Here's the Function which returns results from the database of all the users:

function management_active() {

include('db.php');
include('connect.php');

$result = mysqli_query($con,"SELECT * FROM $table_name WHERE activ_status='1'");

while($row = mysqli_fetch_array($result)) {

    echo '<tr>';
        echo '<td>' . $row['id'] . '</td>';
        echo '<td>' . $row['username'] . '</td>';
        echo '<td>' . $row['email'] . '</td>';
        echo '<td>';
            echo '<a href="javascript:;" onclick="showAjaxModal();" class="btn btn-primary btn-xs" data-toggle="tooltip" data-placement="top" title="" data-original-title="View Profile"><i class="fa fa-eye"></i></a>';
            echo '<a href="javascript:;" onclick="editAjaxModal();" class="btn btn-primary btn-xs" data-toggle="tooltip" data-placement="top" title="" data-original-title="Edit User"><i class="fa fa-cogs"></i></a>';
            echo '<a href="javascript:;" onclick="delAjaxModal();" class="btn btn-primary btn-xs" data-toggle="tooltip" data-placement="top" title="" data-original-title="Remove User"><i class="fa fa-trash"></i></a>';
        echo '</td>';
    echo '</tr>';   

    global $user_link;
    $user_link = $row['activ_key'];

}

}

This function displays all of the users that are active in a table, I then have buttons which allow a user to view the user's profiles in a modal. The modal needs to load the user's data via AJAX.
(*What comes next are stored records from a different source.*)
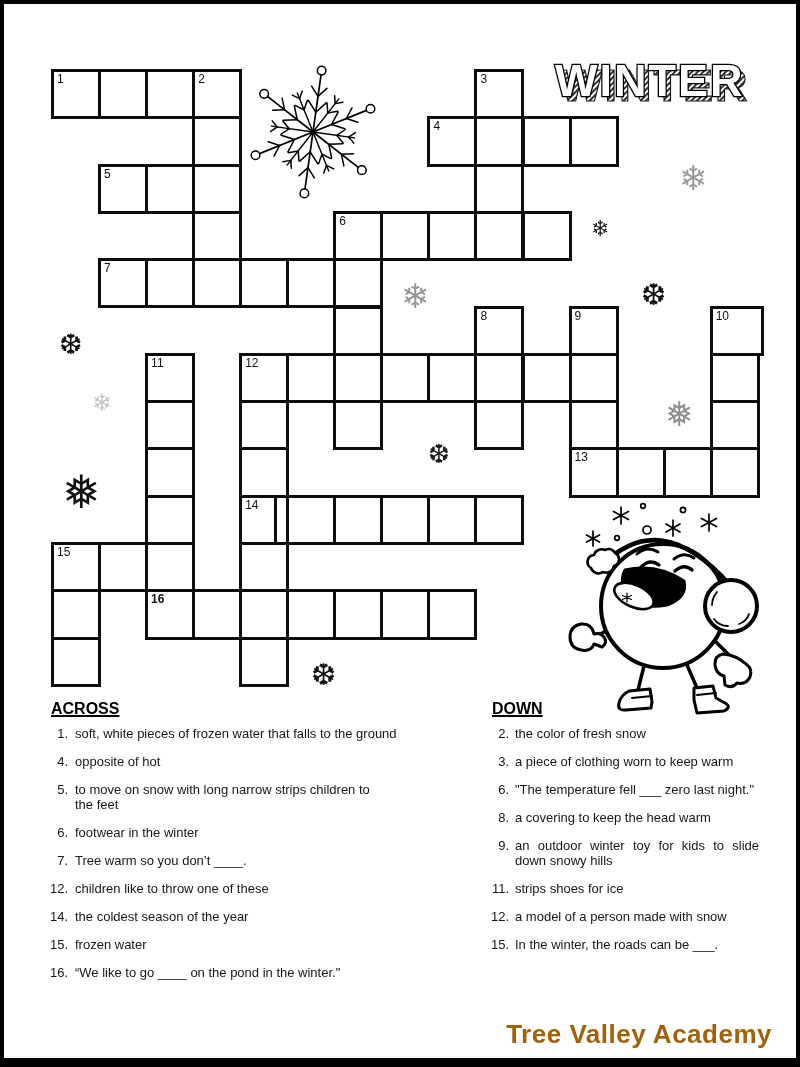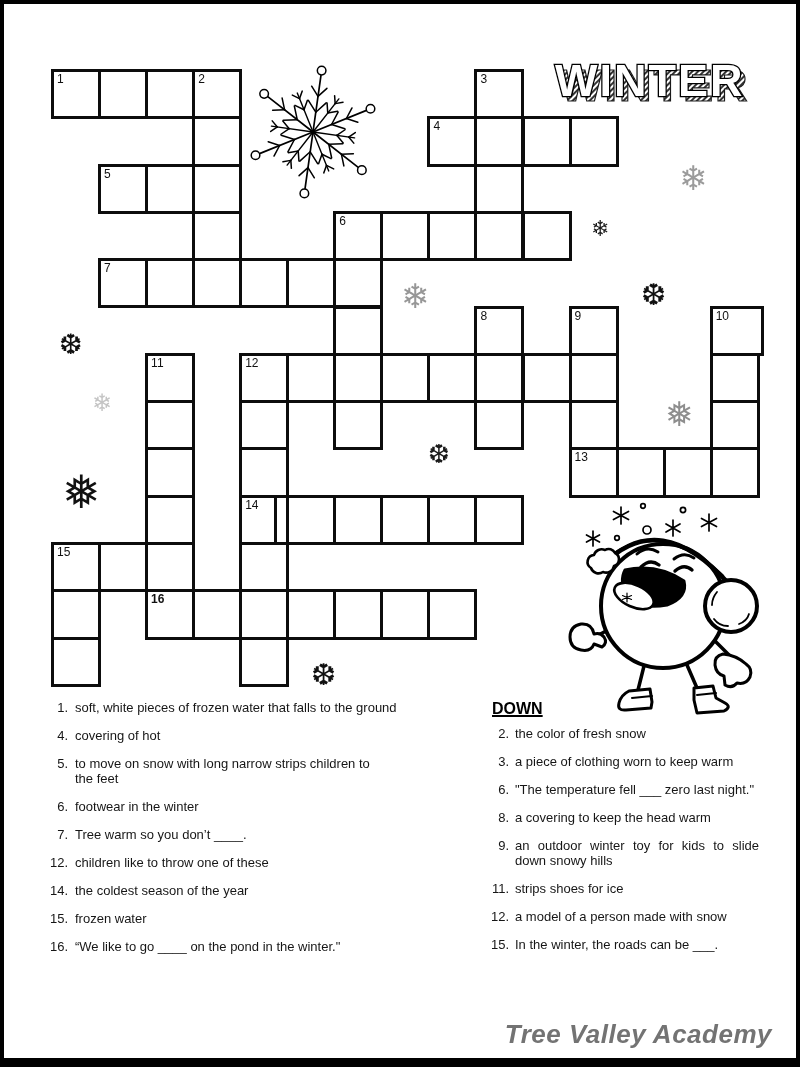"ACROSS" h2 { html: none -> <h2>ACROSS</h2> }
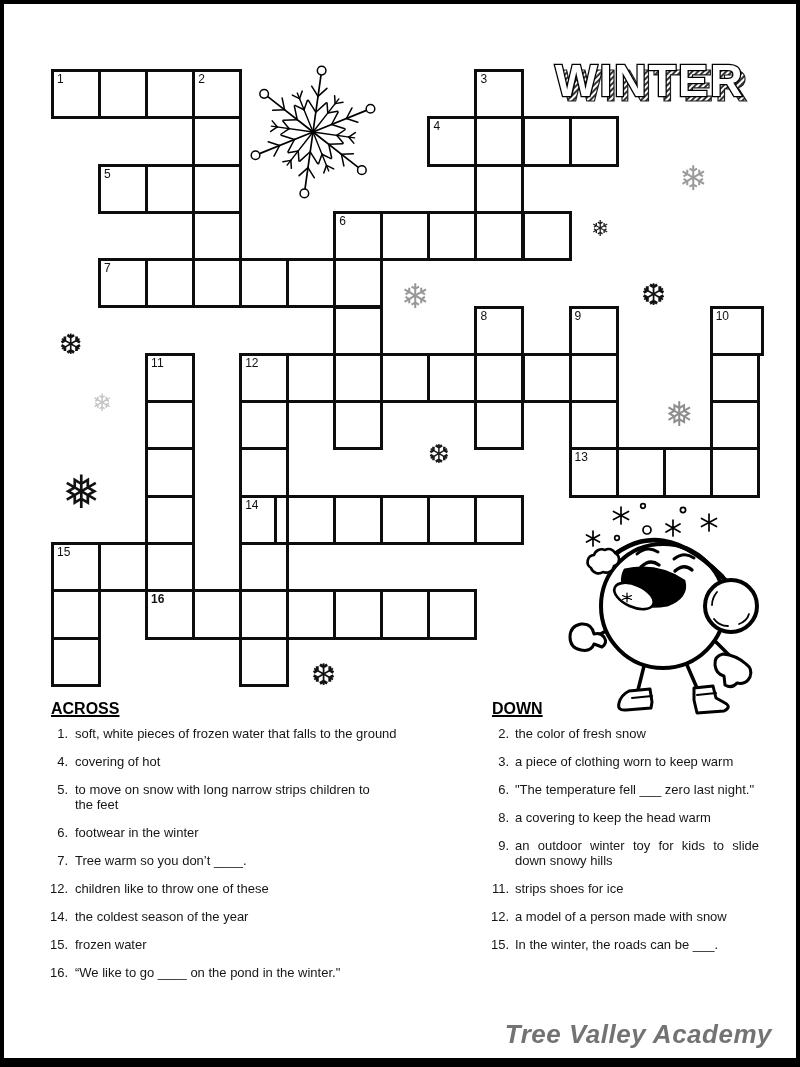"covering of hot" span.txt { text: covering -> opposite }
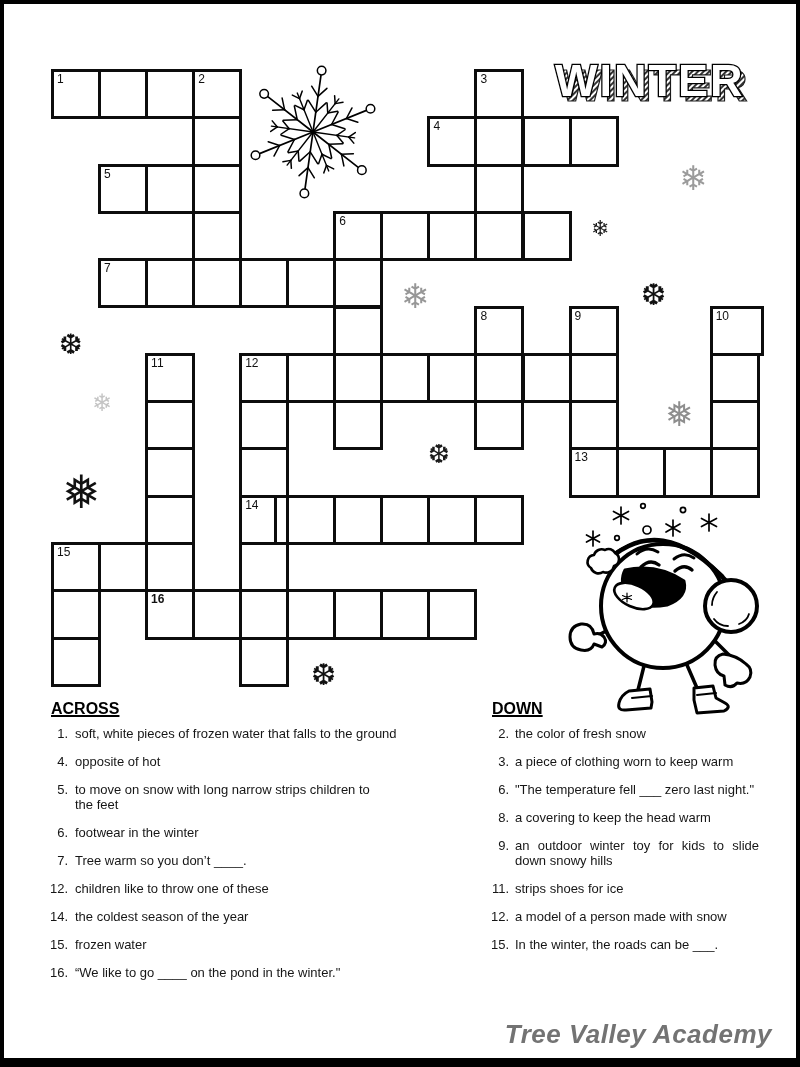"Tree Valley Academy" div.brand { color: #737373 -> #a16207; font-style: italic -> none }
Here's the JQUERY Script at the bottom of the page:

<script type="text/javascript">
function showAjaxModal()
{
    jQuery('#show-modal').modal('show', {backdrop: 'static'});

    setTimeout(function()
    {
        jQuery.ajax({
            url: "data/ajax-profile.php",
            data: "u=<?php echo $key; ?>",
            success: function(response)
            {
                jQuery('#show-modal .modal-body').html(response);
            }
        });
    }, 800);
}
</script>

And here's the PHP file which returns the results to the AJAX Call:

$user_link = $_GET['u'];

if ($user_link==="$user_link") {

    $result = mysqli_query($con,"SELECT * FROM $table_name WHERE activ_key='$user_link'");
    while($row = mysqli_fetch_array($result)) {

        echo $row['username'];
        echo $row['fname'];
        echo $row['lname'];

    }

} else {
    echo '
    <div class="alert alert-danger">
        <button type="button" class="close" data-dismiss="alert">
            <span aria-hidden="true">&times;</span>
            <span class="sr-only">Close</span>
        </button>

        <strong>Oh Snap!</strong> Something went terribly wrong.
    </div>
    ';   
}

The issue is that I can't seem to get the correct user's details, it always outputs the very last row in the database table.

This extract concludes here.